Je m’approprie les œuvres célèbres depuis toujours. A partir de mots lus sur internet, de livres ayant l’artiste ou ses proches pour sujets, de documents filmés, je tricote. Je construis, les mots s’enchevêtrent, à l’endroit, à l’envers. Guernica ne fait pas exception à la règle. Picasso 1937, bombardements, Espagne, camaïeu de gris, noir, blanc, jument violée, minotaure cruel, femme en deuil, enfant mort, tête d’homme, bras coupé, géométrie, cubisme, flammes, clichés photographiques de Dora Maar. Les informations glanées ici et là, construisent mon tableau. A l'idée que j'en ai.

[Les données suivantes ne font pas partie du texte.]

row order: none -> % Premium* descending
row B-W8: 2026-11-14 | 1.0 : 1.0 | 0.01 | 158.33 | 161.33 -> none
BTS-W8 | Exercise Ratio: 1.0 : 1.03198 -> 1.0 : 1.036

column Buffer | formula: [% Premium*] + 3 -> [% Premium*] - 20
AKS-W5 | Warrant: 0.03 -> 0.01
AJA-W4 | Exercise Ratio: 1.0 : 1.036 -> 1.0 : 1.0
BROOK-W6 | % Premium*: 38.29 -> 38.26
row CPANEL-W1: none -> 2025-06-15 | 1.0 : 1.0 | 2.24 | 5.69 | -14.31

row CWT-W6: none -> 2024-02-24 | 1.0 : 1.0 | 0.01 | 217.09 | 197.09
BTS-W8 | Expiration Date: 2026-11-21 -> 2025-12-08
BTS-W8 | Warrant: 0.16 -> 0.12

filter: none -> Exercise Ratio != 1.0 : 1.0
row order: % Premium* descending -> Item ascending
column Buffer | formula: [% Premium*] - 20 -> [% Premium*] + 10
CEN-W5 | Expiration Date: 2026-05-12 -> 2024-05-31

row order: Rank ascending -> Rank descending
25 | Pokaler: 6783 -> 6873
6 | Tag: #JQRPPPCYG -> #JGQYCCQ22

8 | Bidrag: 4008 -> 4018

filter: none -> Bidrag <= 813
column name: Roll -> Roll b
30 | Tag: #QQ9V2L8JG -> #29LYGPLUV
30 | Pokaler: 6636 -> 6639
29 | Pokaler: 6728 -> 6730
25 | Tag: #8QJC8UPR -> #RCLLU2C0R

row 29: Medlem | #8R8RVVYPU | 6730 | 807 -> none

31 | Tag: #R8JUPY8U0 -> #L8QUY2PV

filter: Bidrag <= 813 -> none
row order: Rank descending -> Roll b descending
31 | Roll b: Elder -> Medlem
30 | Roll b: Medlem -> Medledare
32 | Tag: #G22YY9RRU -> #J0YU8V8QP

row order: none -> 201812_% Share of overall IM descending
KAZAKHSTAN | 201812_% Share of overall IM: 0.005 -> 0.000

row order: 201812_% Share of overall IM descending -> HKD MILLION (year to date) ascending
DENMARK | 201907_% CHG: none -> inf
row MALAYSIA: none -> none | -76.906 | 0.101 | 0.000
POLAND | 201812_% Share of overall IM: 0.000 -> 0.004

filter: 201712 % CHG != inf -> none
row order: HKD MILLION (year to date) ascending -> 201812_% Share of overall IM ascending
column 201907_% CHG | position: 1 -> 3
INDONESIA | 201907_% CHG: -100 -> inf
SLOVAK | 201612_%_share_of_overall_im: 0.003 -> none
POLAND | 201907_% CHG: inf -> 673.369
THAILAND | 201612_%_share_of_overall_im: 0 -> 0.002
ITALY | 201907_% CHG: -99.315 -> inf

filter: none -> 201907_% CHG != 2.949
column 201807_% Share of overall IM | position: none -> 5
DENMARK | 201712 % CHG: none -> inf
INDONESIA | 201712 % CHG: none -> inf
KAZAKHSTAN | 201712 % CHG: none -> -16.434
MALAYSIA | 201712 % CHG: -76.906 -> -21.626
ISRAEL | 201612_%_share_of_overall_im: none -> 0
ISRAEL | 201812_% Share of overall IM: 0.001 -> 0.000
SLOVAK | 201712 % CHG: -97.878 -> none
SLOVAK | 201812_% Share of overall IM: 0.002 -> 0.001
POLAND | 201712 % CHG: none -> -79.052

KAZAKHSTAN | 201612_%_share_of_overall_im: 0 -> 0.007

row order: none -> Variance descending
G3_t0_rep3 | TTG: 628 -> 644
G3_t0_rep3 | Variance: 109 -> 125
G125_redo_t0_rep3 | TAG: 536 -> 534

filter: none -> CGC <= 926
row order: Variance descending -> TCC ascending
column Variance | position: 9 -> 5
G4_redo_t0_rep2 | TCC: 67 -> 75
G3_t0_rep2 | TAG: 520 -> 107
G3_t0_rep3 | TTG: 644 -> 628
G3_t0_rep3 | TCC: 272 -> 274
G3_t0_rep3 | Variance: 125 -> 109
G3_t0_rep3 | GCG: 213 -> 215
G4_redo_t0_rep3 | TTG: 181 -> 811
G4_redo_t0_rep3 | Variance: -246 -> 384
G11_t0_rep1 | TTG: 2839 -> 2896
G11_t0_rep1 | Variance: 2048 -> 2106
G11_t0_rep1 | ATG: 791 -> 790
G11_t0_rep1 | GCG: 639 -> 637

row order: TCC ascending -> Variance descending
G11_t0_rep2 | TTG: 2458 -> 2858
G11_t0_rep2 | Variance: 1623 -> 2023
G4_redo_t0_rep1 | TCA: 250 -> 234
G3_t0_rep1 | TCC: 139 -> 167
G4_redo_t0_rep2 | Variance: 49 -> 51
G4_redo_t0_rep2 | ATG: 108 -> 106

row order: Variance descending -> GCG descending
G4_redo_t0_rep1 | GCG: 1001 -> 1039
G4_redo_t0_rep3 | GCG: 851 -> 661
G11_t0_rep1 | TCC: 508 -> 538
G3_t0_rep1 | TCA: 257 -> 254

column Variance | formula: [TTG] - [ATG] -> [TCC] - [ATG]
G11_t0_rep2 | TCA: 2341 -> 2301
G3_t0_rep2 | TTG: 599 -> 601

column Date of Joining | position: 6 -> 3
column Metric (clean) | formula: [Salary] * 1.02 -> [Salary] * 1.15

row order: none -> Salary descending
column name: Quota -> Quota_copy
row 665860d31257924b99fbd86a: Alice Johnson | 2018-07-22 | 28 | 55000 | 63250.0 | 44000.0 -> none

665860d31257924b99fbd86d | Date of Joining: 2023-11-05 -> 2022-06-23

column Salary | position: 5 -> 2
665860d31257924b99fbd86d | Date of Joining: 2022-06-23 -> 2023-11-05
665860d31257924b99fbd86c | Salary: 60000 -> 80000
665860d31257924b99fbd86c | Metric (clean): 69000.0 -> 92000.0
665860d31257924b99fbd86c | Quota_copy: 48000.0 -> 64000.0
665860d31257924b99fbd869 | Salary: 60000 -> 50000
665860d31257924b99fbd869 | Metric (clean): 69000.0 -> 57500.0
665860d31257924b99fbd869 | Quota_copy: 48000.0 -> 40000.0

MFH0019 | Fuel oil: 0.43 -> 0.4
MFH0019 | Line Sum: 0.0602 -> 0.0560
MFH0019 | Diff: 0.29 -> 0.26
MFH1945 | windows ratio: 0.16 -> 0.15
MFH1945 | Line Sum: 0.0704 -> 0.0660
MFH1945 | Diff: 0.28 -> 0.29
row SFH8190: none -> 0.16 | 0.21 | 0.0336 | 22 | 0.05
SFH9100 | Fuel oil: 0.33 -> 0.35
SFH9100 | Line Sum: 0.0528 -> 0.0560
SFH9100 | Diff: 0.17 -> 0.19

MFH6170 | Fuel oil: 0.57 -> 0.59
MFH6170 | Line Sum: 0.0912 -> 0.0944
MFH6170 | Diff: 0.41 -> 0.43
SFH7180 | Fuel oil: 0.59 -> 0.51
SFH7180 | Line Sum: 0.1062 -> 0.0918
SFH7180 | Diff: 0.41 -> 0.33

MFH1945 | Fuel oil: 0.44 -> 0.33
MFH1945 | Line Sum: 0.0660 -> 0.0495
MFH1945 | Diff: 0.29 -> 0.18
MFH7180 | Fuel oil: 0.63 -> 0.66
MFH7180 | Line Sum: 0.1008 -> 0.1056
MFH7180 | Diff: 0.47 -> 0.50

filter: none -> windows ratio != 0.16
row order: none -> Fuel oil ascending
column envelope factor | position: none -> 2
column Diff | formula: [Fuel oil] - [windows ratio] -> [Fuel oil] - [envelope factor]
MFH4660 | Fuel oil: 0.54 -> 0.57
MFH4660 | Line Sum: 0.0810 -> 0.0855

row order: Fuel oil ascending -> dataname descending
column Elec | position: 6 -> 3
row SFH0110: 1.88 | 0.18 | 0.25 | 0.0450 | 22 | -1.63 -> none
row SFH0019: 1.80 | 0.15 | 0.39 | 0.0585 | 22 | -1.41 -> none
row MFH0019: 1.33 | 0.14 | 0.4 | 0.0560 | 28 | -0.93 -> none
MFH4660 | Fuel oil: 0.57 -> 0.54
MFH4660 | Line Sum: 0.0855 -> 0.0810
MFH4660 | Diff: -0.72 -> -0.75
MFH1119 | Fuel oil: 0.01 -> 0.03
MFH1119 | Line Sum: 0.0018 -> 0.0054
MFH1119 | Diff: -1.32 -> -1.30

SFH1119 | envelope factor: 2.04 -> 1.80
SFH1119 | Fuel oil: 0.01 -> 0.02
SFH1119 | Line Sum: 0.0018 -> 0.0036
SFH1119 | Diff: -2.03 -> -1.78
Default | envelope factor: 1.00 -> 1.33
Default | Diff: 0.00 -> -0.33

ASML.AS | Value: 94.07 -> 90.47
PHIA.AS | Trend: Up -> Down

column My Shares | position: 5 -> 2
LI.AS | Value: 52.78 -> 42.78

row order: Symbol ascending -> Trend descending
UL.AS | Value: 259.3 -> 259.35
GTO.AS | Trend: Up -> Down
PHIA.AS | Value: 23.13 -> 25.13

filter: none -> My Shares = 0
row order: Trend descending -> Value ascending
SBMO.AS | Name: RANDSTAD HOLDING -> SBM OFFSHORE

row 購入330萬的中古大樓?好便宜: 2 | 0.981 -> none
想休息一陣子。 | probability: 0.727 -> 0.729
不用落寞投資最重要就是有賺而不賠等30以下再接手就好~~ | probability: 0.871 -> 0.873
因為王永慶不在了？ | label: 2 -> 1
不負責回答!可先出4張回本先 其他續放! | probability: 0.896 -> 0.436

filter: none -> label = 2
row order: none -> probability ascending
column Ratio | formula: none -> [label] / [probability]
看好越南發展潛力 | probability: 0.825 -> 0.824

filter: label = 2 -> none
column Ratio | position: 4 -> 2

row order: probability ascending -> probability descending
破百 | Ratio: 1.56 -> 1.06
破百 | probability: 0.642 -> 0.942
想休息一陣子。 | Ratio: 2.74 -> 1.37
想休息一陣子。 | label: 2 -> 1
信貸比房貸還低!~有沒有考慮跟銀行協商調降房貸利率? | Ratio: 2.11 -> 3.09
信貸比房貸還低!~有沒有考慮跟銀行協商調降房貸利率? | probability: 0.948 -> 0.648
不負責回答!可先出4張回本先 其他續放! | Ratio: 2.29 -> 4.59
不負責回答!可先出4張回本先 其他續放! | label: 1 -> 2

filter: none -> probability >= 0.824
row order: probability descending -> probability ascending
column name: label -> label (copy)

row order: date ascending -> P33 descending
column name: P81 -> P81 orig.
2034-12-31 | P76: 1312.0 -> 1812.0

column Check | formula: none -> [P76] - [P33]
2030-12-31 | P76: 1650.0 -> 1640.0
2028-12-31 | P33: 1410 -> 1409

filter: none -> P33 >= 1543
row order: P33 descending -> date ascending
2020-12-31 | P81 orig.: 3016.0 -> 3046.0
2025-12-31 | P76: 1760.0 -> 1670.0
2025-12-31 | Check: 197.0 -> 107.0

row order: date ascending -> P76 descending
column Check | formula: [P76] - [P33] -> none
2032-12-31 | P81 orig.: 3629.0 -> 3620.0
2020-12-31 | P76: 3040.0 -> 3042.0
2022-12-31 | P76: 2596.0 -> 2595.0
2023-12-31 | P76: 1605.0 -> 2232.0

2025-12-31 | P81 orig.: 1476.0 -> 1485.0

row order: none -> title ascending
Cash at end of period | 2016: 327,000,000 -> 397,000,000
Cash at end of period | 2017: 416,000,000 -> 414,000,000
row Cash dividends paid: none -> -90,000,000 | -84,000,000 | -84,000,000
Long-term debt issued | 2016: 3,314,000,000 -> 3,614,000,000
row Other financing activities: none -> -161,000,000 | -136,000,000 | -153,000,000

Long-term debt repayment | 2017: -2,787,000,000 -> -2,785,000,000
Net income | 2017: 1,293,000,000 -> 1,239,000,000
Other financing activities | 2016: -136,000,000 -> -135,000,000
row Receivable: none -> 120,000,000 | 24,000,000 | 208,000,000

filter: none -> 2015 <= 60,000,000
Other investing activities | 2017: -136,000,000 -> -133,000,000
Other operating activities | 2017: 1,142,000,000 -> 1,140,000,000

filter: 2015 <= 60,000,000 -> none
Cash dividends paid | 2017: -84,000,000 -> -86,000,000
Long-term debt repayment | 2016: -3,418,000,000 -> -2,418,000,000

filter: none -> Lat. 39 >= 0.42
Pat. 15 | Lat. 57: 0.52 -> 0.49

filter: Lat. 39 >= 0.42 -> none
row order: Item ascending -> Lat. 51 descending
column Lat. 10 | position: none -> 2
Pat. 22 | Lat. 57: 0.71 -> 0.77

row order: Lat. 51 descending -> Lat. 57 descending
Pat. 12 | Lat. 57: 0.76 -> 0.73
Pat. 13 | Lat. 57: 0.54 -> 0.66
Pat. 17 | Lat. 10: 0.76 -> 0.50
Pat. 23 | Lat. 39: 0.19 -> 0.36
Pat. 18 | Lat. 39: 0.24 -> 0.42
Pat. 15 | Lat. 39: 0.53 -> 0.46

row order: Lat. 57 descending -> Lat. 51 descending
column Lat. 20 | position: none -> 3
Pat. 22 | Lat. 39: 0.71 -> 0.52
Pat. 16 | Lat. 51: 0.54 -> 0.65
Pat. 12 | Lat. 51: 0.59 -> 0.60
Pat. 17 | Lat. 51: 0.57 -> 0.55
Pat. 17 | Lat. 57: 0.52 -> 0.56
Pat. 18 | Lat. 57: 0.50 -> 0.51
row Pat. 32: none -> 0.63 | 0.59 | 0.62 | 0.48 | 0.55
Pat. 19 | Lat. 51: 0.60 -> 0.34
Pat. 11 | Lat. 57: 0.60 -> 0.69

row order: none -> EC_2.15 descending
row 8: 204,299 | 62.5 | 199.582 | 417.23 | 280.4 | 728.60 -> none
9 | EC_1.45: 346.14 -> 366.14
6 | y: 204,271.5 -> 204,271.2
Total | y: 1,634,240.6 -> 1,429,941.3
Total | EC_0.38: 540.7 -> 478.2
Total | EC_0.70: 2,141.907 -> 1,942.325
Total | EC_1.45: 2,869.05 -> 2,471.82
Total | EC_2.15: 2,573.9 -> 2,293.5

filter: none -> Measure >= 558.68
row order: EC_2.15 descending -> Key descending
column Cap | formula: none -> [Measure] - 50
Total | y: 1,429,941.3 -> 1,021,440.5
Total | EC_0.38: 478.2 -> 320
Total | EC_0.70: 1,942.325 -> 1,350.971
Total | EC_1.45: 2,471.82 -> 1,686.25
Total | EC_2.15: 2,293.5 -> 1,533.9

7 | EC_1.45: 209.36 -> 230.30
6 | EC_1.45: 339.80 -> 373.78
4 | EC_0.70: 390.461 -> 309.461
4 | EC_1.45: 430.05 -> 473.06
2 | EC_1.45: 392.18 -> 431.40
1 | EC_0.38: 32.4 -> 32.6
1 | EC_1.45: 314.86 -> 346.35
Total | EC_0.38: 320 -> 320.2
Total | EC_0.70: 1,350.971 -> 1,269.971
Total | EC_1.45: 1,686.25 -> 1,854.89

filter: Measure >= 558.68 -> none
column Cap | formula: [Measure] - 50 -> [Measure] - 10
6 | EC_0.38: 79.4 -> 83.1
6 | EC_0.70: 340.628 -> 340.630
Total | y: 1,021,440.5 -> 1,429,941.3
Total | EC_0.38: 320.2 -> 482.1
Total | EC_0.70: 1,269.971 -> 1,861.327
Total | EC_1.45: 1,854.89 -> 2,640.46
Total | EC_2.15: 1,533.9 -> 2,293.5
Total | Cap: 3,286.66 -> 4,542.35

Devant Guernica, le vrai, 349 x 776 centimètres, au musée de la Reine Sophie à Madrid, je me suis sentie dépossédée. J’ai posé mon trophée à terre, minuscule, insignifiant. Comme intimidée par les dimensions de l’œuvre réelle et par ces grandes bouches ouvertes sur la souffrance. Désorientée par tout le reste, aussi. Un rail placé à la verticale sur le côté, relié à un ordinateur, analyse l’usure de la toile. Et crée, même s’il ne fonctionne que la nuit, une ambiance scientifique de laboratoire, plombant l’émotion. Au plafond, un autre rail de spots à l’horizontale, éclaire la vedette. Deux gardes sur des chaises hautes, de part et d’autre du tableau, contiennent les spectateurs éblouis. Et la foule dense, immuable, forme une barrière indépassable. Que j’ai franchi, à petits pas imaginaires, pour me placer au bas de la toile et au plus près.
J’ai rendu mon tableau à Pablo et à l’Espagne. Puis je l'ai saisi de nouveau, posé sur la toile comme une peau de chagrin. Qui a fondu, s’est plaquée tout contre la trame. Est devenu Guernica, le seul, celui d’un Picasso génial. Devant lequel les visiteurs s’amassent.